1. SIMPLE LINEAR REGRESSION MODEL

Assumption: "Y is a linear function of X"

Equation: Ý(t) = a + bX(t)

How to interpret the coefficients: a is the intercept and b is the slope on a plot of predicted Y versus X

How to fit in SGWIN Regression: regress Y on X.

How to fit in SGWIN Forecasting: use Y as the input variable and specify a Mean model with X as a regressor.

When to use: when X and Y are stationary time series or cross-sectional (non-time-series) variables, and a scatter plot of Y versus X suggests a significant linear relationship. . Return to top of page.

2. POWER (a.k.a. MULTIPLICATIVE or CONSTANT-ELASTICITY) MODEL

Assumption: "Y is proportional to some power of X", or "the elasticity of Y with respect to X is constant"

Equation: Ý(t) = c(X(t)^b)

...or.... log(Ý(t)) = a + b log (X(t))

...where a = log(c).

How to interpret the coefficients: EXP(a) is the multiplicative constant (scaling factor) and b is the estimated elasticity of Y with respect to X, which is defined as (X/Y)(dY/dX)

How to fit in SGWIN Regression: regress LOG(Y) on LOG(X).

How to fit in SGWIN Forecasting: use Y as the input variable and specify a Mean model with a natural log transformation and LOG(X) as a regressor.
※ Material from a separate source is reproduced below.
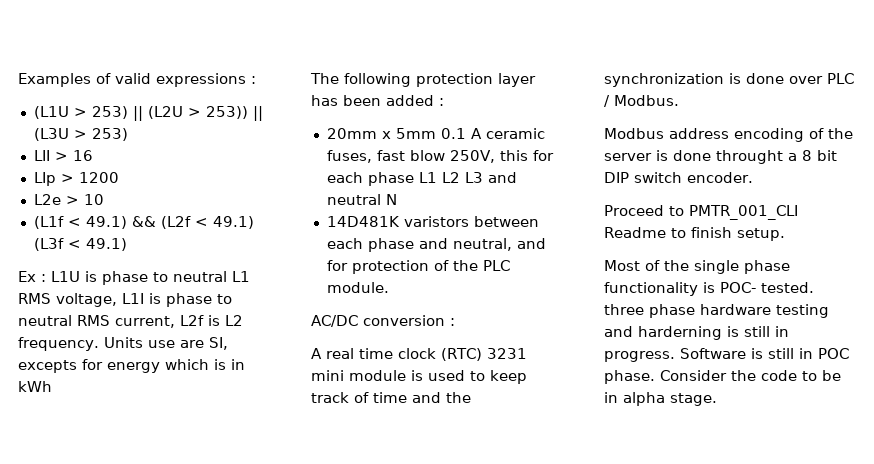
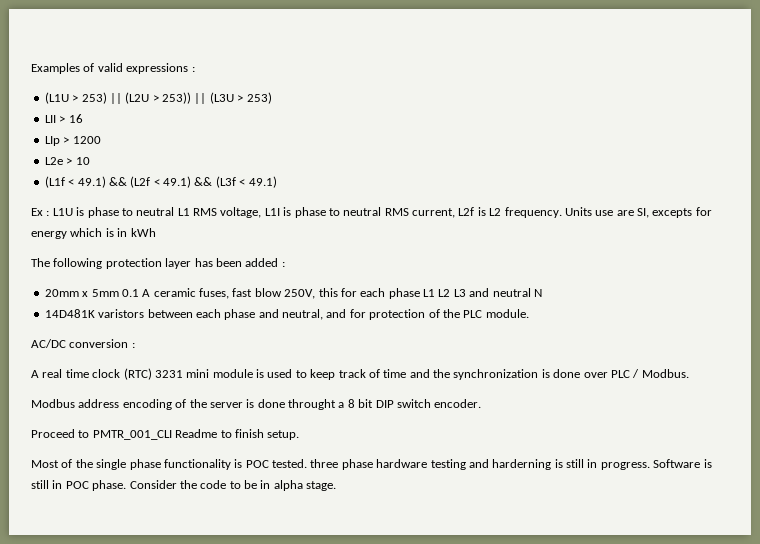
(254, 222) none -> [194,177,213,186] &&
[720,282,756,293] POC- -> [245,460,269,468] POC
The latter approach will produce tables and plots of the forecasts in unlogged terms. (Note that when you click the "Natural Log" button, this affects only the dependent variable--you have to log the regressor variable "manually" by explicitly using the LOG( ) function.)

When to use: multiplicative regression models are often used to measure elasticities of demand with respect to variables such as price or advertising expenditures. (Caution: if X and Y are nonstationary time series, you may want to deflate them first--if they are measured in nominal currency--or consider the differenced form of this model--see #4 below.) Return to top of page.

3. ABSOLUTE CHANGE (DIFFERENCED) MODEL

Assumption: "The absolute change in Y is a linear function of the absolute change in X"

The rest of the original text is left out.